Exercise description: Would you restate every entry that follows, word for word, and leave out the pictures?

START Supplied material

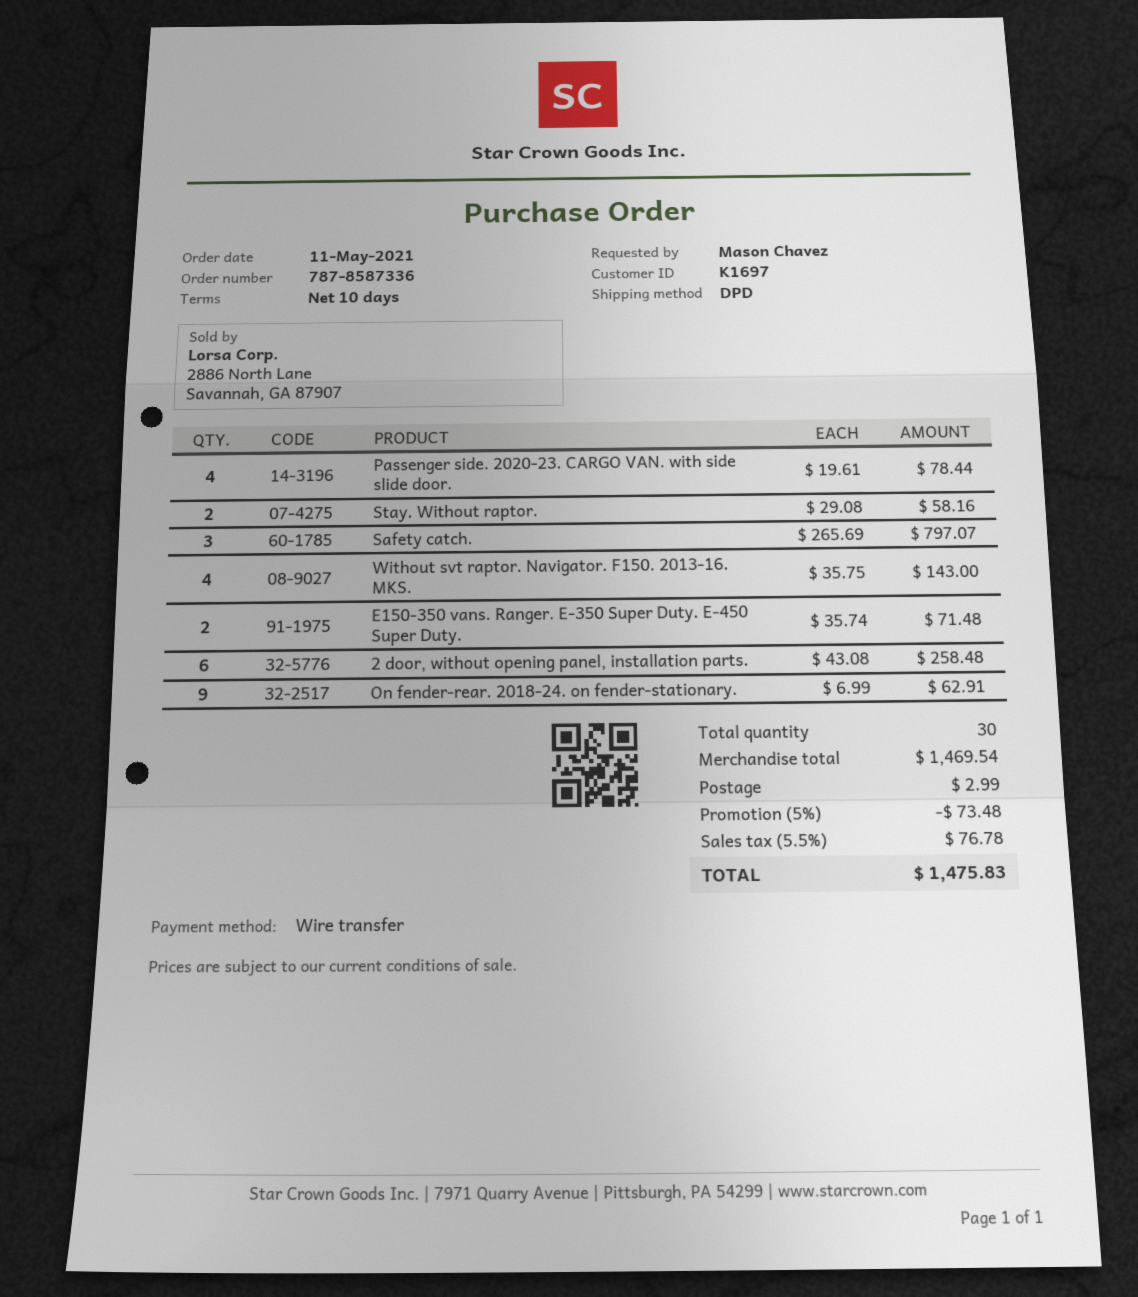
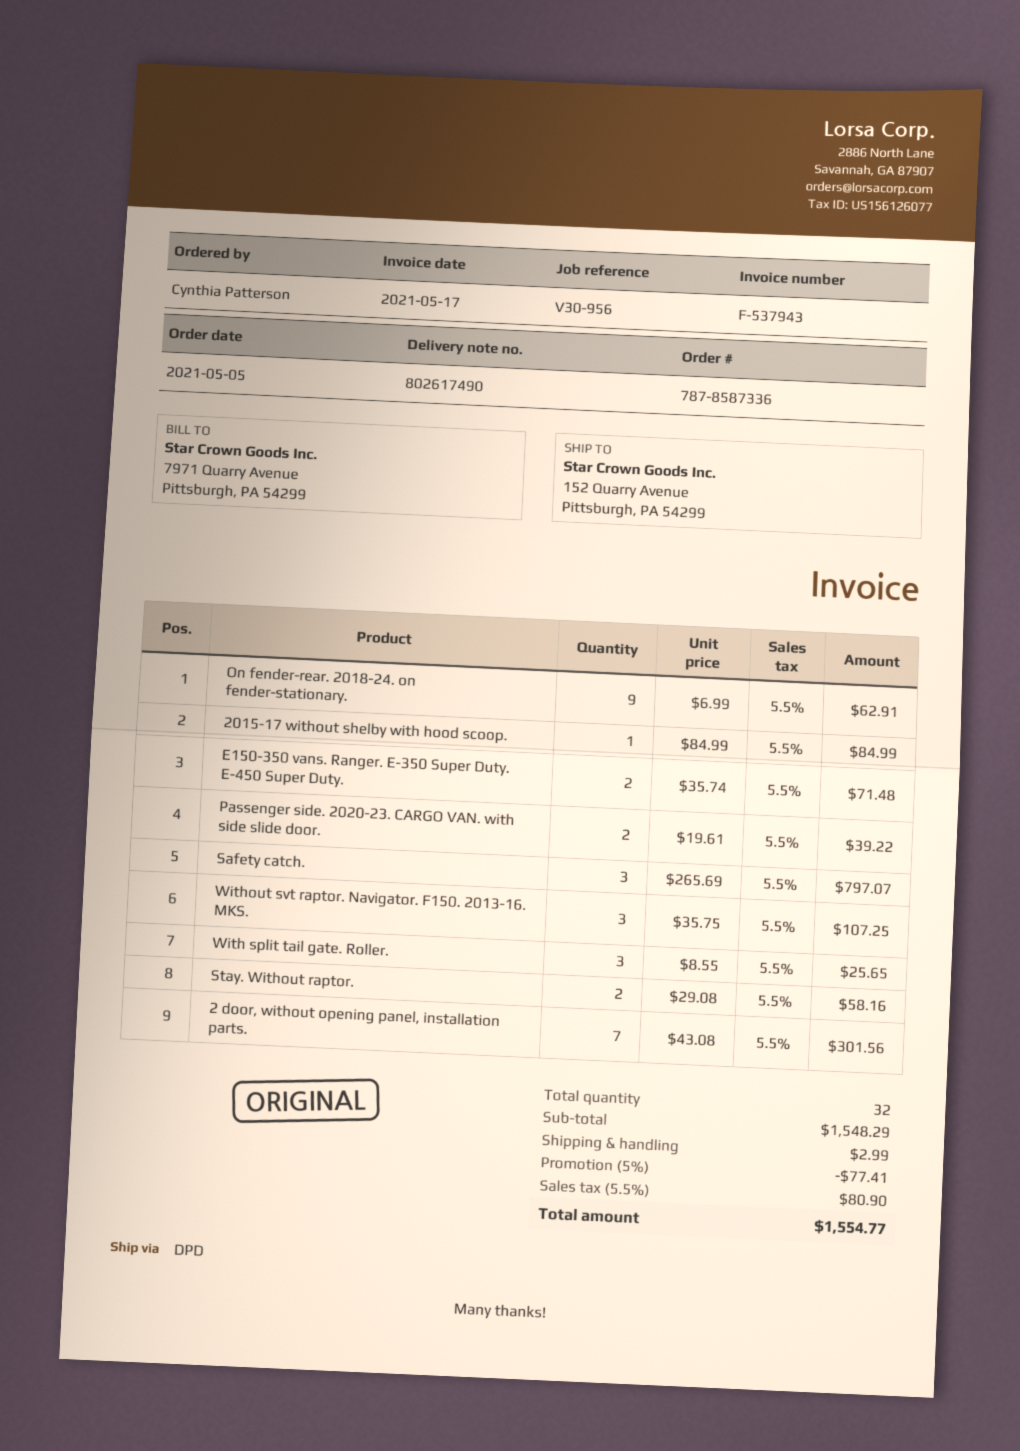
order date: 2021-05-11 -> 2021-05-05
ordered by: Mason Chavez -> Cynthia Patterson
Passenger side. 2020-23. CARGO VAN. with side slide door.: 4 x 19.61 = 78.44 -> 2 x 19.61 = 39.22
Without svt raptor. Navigator. F150. 2013-16. MKS.: 4 x 35.75 = 143.00 -> 3 x 35.75 = 107.25
2 door, without opening panel, installation parts.: 6 x 43.08 = 258.48 -> 7 x 43.08 = 301.56
2015-17 without shelby with hood scoop.: none -> 1 x 84.99 = 84.99
With split tail gate. Roller.: none -> 3 x 8.55 = 25.65
total quantity: 30 -> 32
subtotal: 1469.54 -> 1548.29
discount: 5% = 73.48 -> 5% = 77.41
tax: 5.5% = 76.78 -> 5.5% = 80.90
total: 1475.83 -> 1554.77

END Supplied material

Exercise result:
order date: 2021-05-11 -> 2021-05-05
ordered by: Mason Chavez -> Cynthia Patterson
Passenger side. 2020-23. CARGO VAN. with side slide door.: 4 x 19.61 = 78.44 -> 2 x 19.61 = 39.22
Without svt raptor. Navigator. F150. 2013-16. MKS.: 4 x 35.75 = 143.00 -> 3 x 35.75 = 107.25
2 door, without opening panel, installation parts.: 6 x 43.08 = 258.48 -> 7 x 43.08 = 301.56
2015-17 without shelby with hood scoop.: none -> 1 x 84.99 = 84.99
With split tail gate. Roller.: none -> 3 x 8.55 = 25.65
total quantity: 30 -> 32
subtotal: 1469.54 -> 1548.29
discount: 5% = 73.48 -> 5% = 77.41
tax: 5.5% = 76.78 -> 5.5% = 80.90
total: 1475.83 -> 1554.77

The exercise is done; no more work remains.